:: Data extract ::
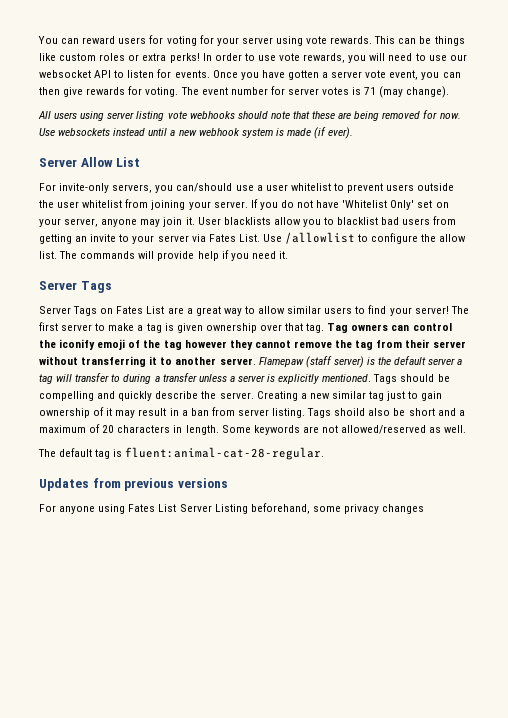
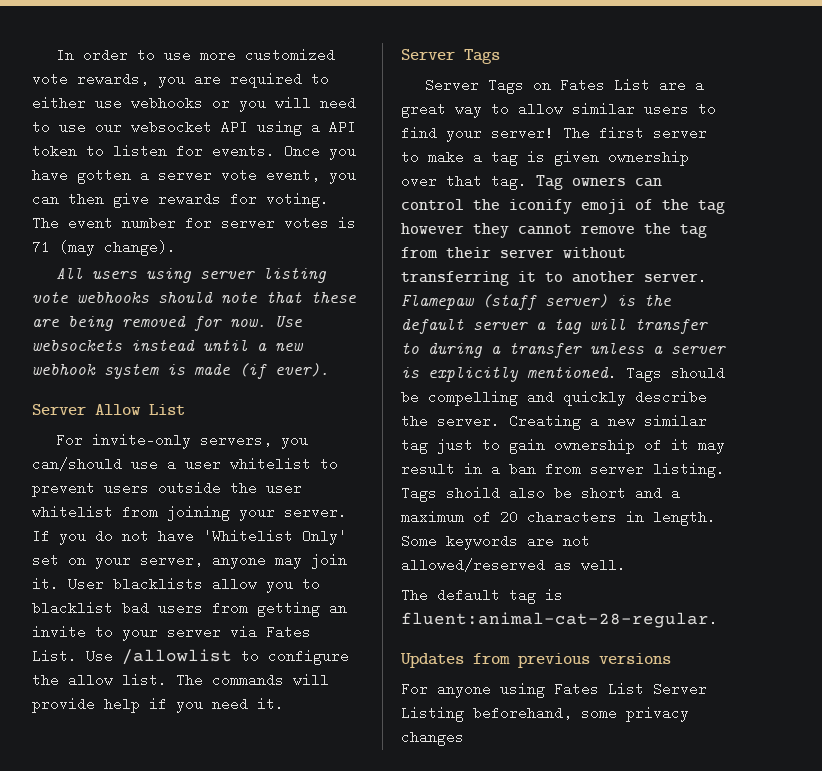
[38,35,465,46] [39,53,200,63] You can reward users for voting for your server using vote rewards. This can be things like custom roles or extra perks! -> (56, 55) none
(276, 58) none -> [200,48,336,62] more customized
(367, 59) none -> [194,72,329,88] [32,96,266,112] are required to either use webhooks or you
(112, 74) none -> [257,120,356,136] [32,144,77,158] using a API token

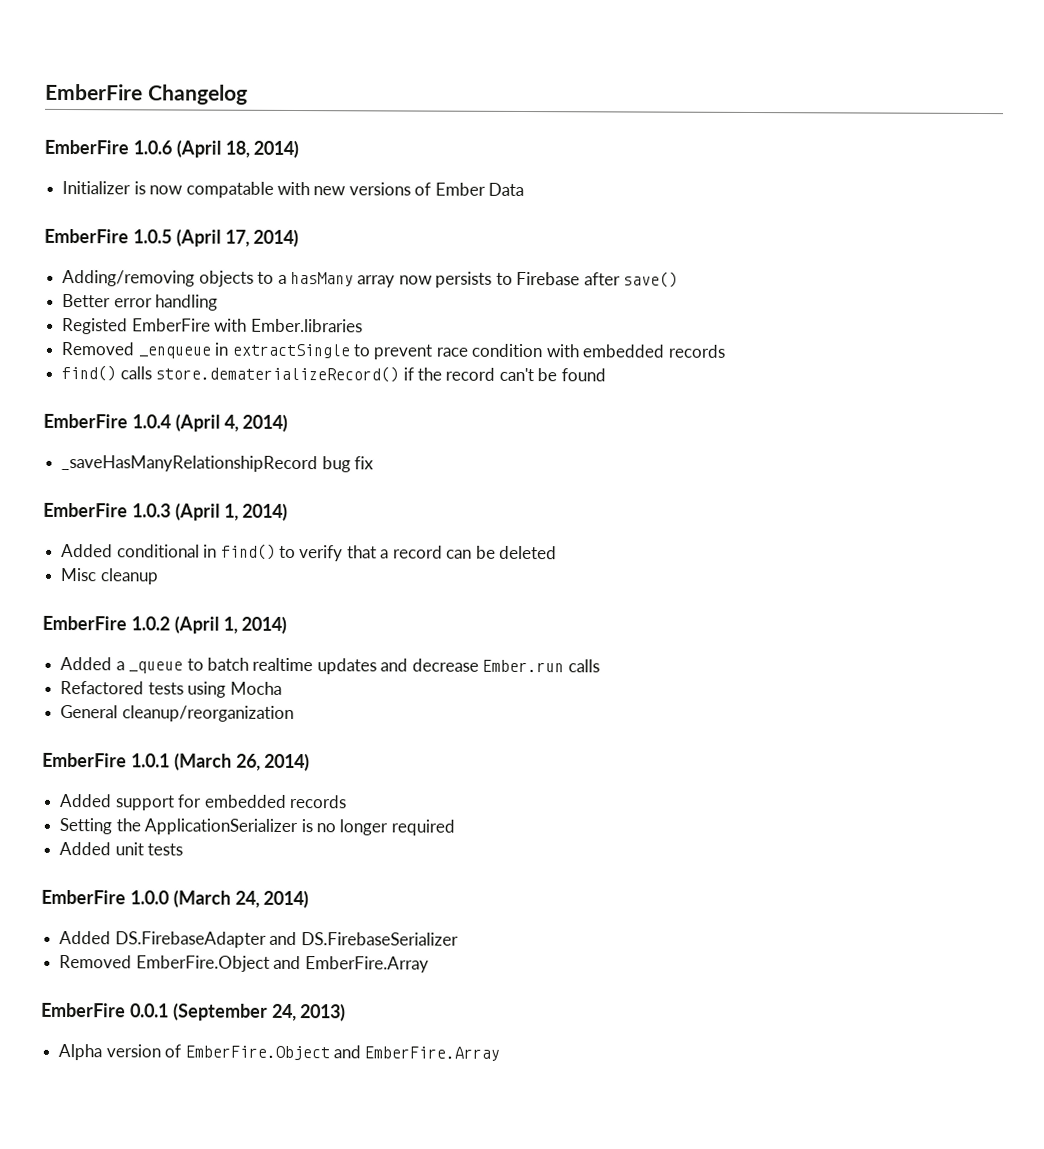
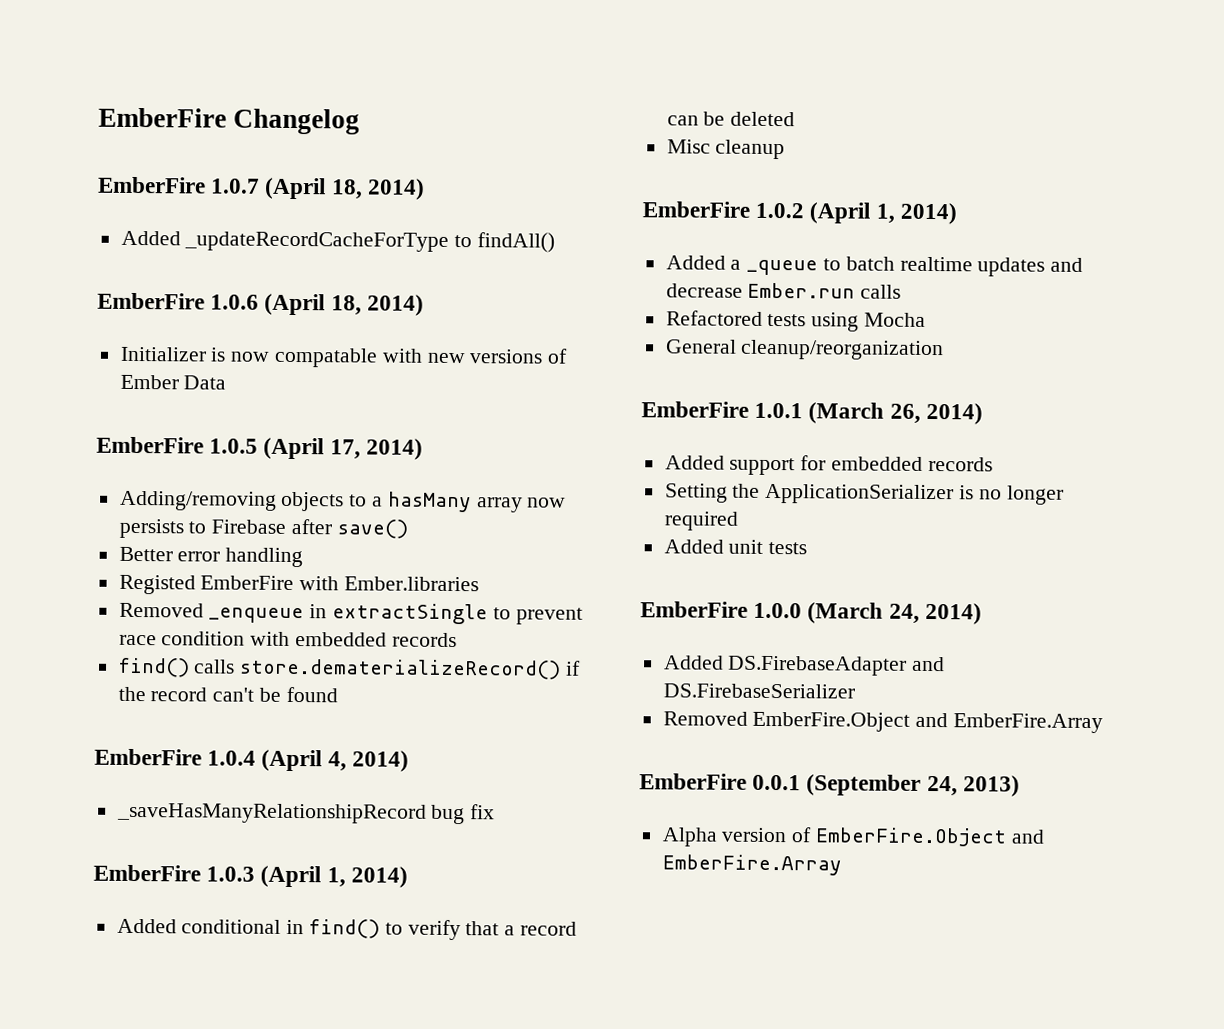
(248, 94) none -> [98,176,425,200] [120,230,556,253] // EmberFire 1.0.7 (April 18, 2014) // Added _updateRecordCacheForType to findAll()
:::
Give the number of lines in the records above in which the word "using" appears. Include no other text.

2